We were blessed in Matagorda with only minor damage from Harvey. We have had an overwhelming outpouring of help from out-of-towners and out-of-staters and want to say thank you. Texas is changing attitudes and opinions of the current state of America, often wrongly displayed by the mainstream media. To put it bluntly, we are different here.

Instead of spewing hate and everything wrong with your political views, the media has been forced to show images and videos of Americans helping their fellow man. That's what happens in Texas.

Where else would a flotilla of boats load up and head in to harm's way and save thousands and thousands of people?

We have dealt with Hurricane Harvey and the question I always get when a tropical cyclone rolls through is: "How will the storm affect our fishing."

Don't be lulled and dulled by the ominous pictures of water everywhere. That water is gone and our fishing is good!

Matagorda is not affected by freshwater floods like other bay systems. So don't believe the doom and gloom hype that comes across the airways.

The irony of a catastrophic storm is the jolt of energy its currents pump in to our estuaries. Every hurricane I have ever been associated with in my 46 years on earth from Galveston to Port O'Connor has left a positive impact on the fishing.

The tidal surge pushes water and fish eggs and nutrients to the far reaches of the bayous and sloughs where small fish are protected and the results are more juvenile fish make it and give us a larger age-group of fish for years to come.

We are treating the high tides like the high tides of spring and fishing tight to the shorelines for trout. Spots like the Pipeline, Cullen House and Maverick Bayou are great high-tide spots in West Matagorda Bay.

The back lakes are full of water and full of fish. Small topwaters like She Pups and Super Spook Jrs are good for trout to four pounds. When tides are really high, I like fishing the outgoing tide at the mouths of sloughs, since that is when the most water movement occurs.

Reefs are good for trout on live shrimp.
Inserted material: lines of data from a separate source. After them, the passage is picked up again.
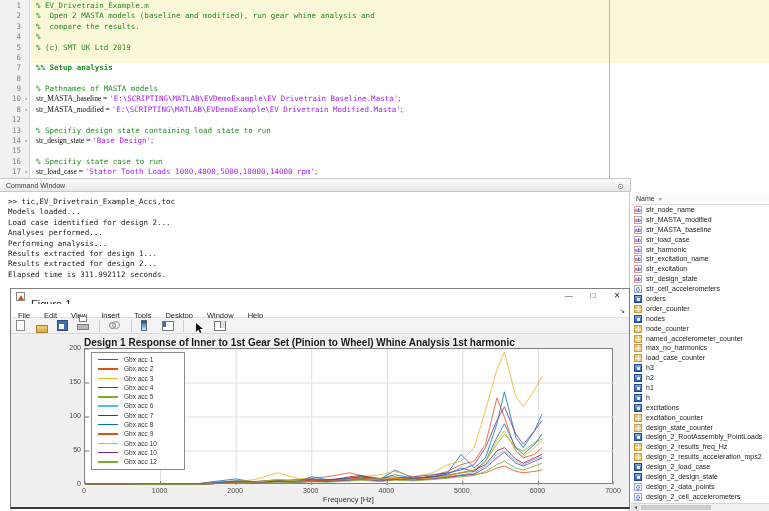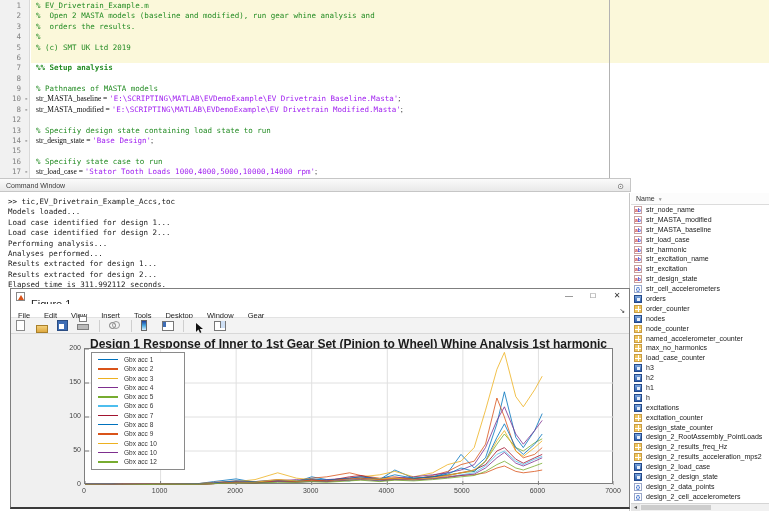--- a/index.html
+++ b/index.html
@@ -85,22 +85,22 @@
   .i-link { border:1.5px solid #777; border-radius:50%; width:7px; height:7px; margin-top:2px; }
   .i-link::after { content:""; position:absolute; left:3px; top:1px; width:6px; height:6px; border:1.5px solid #999; border-radius:50%; }
   .i-cbar { width:6px; height:11px; border:1px solid #666; background:linear-gradient(#1a3f9e,#49a8e0,#d9f0ff); }
   .i-leg { width:12px; height:10px; border:1px solid #777; background:#fff; margin-top:1px; }
   .i-leg::after { content:""; position:absolute; left:1px; top:2px; width:3px; height:5px; background:#3e6db5; }
   .i-ptools { width:12px; height:10px; border:1px solid #777; background:#fff; margin-top:1px; }
   .i-ptools::after { content:""; position:absolute; right:1px; top:1px; width:4px; height:7px; background:#cfe0f5; border-left:1px solid #777; }
 
   
   #plot { position:absolute; left:0; top:46px; width:618px; height:172px; background:#f0f0f0; }
-  #axes-title { position:absolute; left:73px; top:2px; width:529px; text-align:center;
-                font-size:12px; font-weight:bold; color:#1a1a1a; }
+  #axes-title { position:absolute; left:73px; top:2px; width:529px; text-align:left;
+                font-size:10px; font-weight:bold; color:#1a1a1a; }
   #axes { position:absolute; left:73px; top:13px; width:529px; height:136px; background:#fff; border:1px solid #7e7e7e; }
   .ytick { position:absolute; width:22px; text-align:right; font-size:7px; color:#444; left:48px; }
   .xtick { position:absolute; top:152px; width:30px; text-align:center; font-size:7px; color:#444; }
   #xlabel { position:absolute; left:73px; top:160px; width:529px; text-align:center; font-size:7.5px; color:#333; }
   #legend { position:absolute; left:80px; top:17px; width:94px; background:#fff; border:1px solid #8a8a8a; padding:2px 0; }
   .leg-row { height:9.3px; position:relative; }
   .leg-line { position:absolute; left:6px; top:4px; width:20px; height:1.4px; }
   .leg-label { position:absolute; left:32px; top:0; font-size:6.5px; line-height:9.3px; color:#333; }
 </style>
 </head>
@@ -108,21 +108,21 @@
 
 <div id="root">
 
   <div id="editor">
     <div id="editor-highlight"></div>
     <div id="editor-gutter"></div>
     <div id="margin-guide"></div>
     <div id="editor-lines">
         <div class="ed-line"><span class="ed-num">1</span><span class="ed-code"><span class="tc-c">% EV_Drivetrain_Example.m</span></span></div>
         <div class="ed-line"><span class="ed-num">2</span><span class="ed-code"><span class="tc-c">%  Open 2 MASTA models (baseline and modified), run gear whine analysis and</span></span></div>
-        <div class="ed-line"><span class="ed-num">3</span><span class="ed-code"><span class="tc-c">%  orders the results.</span></span></div>
+        <div class="ed-line"><span class="ed-num">3</span><span class="ed-code"><span class="tc-c">%  compare the results.</span></span></div>
         <div class="ed-line"><span class="ed-num">4</span><span class="ed-code"><span class="tc-c">%</span></span></div>
         <div class="ed-line"><span class="ed-num">5</span><span class="ed-code"><span class="tc-c">% (c) SMT UK Ltd 2019</span></span></div>
         <div class="ed-line"><span class="ed-num">6</span><span class="ed-code"><span class="tc-k"></span></span></div>
         <div class="ed-line"><span class="ed-num">7</span><span class="ed-code"><span class="tc-h">%% Setup analysis</span></span></div>
         <div class="ed-line"><span class="ed-num">8</span><span class="ed-code"><span class="tc-k"></span></span></div>
         <div class="ed-line"><span class="ed-num">9</span><span class="ed-code"><span class="tc-c">% Pathnames of MASTA models</span></span></div>
         <div class="ed-line"><span class="ed-num">10</span><span class="ed-mark">-</span><span class="ed-code"><span class="tc-k">str_MASTA_baseline = </span><span class="tc-s">'E:\SCRIPTING\MATLAB\EVDemoExample\EV Drivetrain Baseline.Masta'</span><span class="tc-k">;</span></span></div>
         <div class="ed-line"><span class="ed-num">8</span><span class="ed-mark">-</span><span class="ed-code"><span class="tc-k">str_MASTA_modified = </span><span class="tc-s">'E:\SCRIPTING\MATLAB\EVDemoExample\EV Drivetrain Modified.Masta'</span><span class="tc-k">;</span></span></div>
         <div class="ed-line"><span class="ed-num">12</span><span class="ed-code"><span class="tc-k"></span></span></div>
         <div class="ed-line"><span class="ed-num">13</span><span class="ed-code"><span class="tc-c">% Specifiy design state containing load state to run</span></span></div>
@@ -133,24 +133,23 @@
       </div>
   </div>
 
   <div class="panel-header" id="cw-header">
     <span>Command Window</span>
     <span class="panel-menu-icon">⊙</span>
   </div>
   <div id="cw-body">
       <div class="cw-line">&gt;&gt; tic,EV_Drivetrain_Example_Accs,toc</div>
       <div class="cw-line">Models loaded...</div>
-      <div class="cw-line">Load case identified for design 1...</div>
       <div class="cw-line">Load case identified for design 2...</div>
+      <div class="cw-line">Analyses performed...</div>
       <div class="cw-line">Performing analysis...</div>
-      <div class="cw-line">Analyses performed...</div>
       <div class="cw-line">Results extracted for design 1...</div>
       <div class="cw-line">Results extracted for design 2...</div>
       <div class="cw-line">Elapsed time is 311.992112 seconds.</div>
     </div>
 
   <div class="panel-header" id="ws-header">
     <span>Workspace</span>
   </div>
   <div id="ws">
     <div id="ws-namerow">
@@ -197,21 +196,21 @@
 
   <div id="figwin">
     <div id="fig-titlebar">
       <div id="fig-icon"></div>
       <div id="fig-title">Figure 1</div>
       <div class="win-btn" id="btn-min">—</div>
       <div class="win-btn" id="btn-max">□</div>
       <div class="win-btn" id="btn-close">✕</div>
     </div>
     <div id="fig-menubar">
-      <span class="menu-item">File</span><span class="menu-item">Edit</span><span class="menu-item">View</span><span class="menu-item">Insert</span><span class="menu-item">Tools</span><span class="menu-item">Desktop</span><span class="menu-item">Window</span><span class="menu-item">Gear</span><span id="dock-arrow">↘</span>
+      <span class="menu-item">File</span><span class="menu-item">Edit</span><span class="menu-item">View</span><span class="menu-item">Insert</span><span class="menu-item">Tools</span><span class="menu-item">Desktop</span><span class="menu-item">Window</span><span class="menu-item">Help</span><span id="dock-arrow">↘</span>
     </div>
     <div id="fig-toolbar">
       <span class="tb"><span class="i-new" style="display:block"></span></span>
       <span class="tb"><span class="i-open" style="display:block"></span></span>
       <span class="tb"><span class="i-save" style="display:block"></span></span>
       <span class="tb"><span class="i-print" style="display:block"></span></span>
       <span class="tb-sep"></span>
       <span class="tb"><span class="i-link" style="display:block"></span></span>
       <span class="tb-sep"></span>
       <span class="tb"><span class="i-cbar" style="display:block"></span></span>
@@ -274,20 +273,21 @@
       <div id="xticks">
           <div class="xtick" style="left: 58px;">0</div>
           <div class="xtick" style="left: 133.571px;">1000</div>
           <div class="xtick" style="left: 209.143px;">2000</div>
           <div class="xtick" style="left: 284.714px;">3000</div>
           <div class="xtick" style="left: 360.286px;">4000</div>
           <div class="xtick" style="left: 435.857px;">5000</div>
           <div class="xtick" style="left: 511.429px;">6000</div>
           <div class="xtick" style="left: 587px;">7000</div>
         </div>
+      <div id="xlabel">Frequency [Hz]</div>
       <div id="legend">
           <div class="leg-row">
             <span class="leg-line" style="background: rgb(0, 114, 189);"></span>
             <span class="leg-label">Gbx acc 1</span>
           </div>
           <div class="leg-row">
             <span class="leg-line" style="background: rgb(217, 83, 25);"></span>
             <span class="leg-label">Gbx acc 2</span>
           </div>
           <div class="leg-row">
When the tide is high the fish are right on top of the reef, but when water begins to fall those fish will stage off the edges, right on the dropoff.

East Matagorda Bay is full of trout. We fished the weekend after the storm and there were fish on the middle reefs and shorelines. I haven't seen it that good in a very long time - lots of big trout were released.

If there is one species that reaps the benefits of a storm surge it is the redfish. Especially this time of year when tides are normally low and hot, fresh recruits of Gulf water in to the back lakes, sloughs and bayous are just what redfish crave.

We like working Oyster Lake, Crab Lake and the north shoreline of West Matagorda Bay for redfish on live shrimp under a cork. Cutoff Flats, Zipperan Bayou and Forked Bayou. In East Matagorda, those big reds will be with the big trout tight along the shorelines around Boiler Bayou, Burkhart Cove, St. Mary's Bayou and Hog Island.

October in the surf and jetty is the month bull redfish get going in preparation for their spawning run. These high storm tides do nothing but spark the action and many times the rougher the conditions in the surf the better for bulls. Most use large table shrimp, pogies, finger mullet or cracked blue crabs for the big bulls.

I watched two acres of redfish come to the surface at the Matagorda jetty last September and crush wads of pogies riding the incoming tide through the pass.

October is one of our best months of fishing. Hope to see you in Matagorda.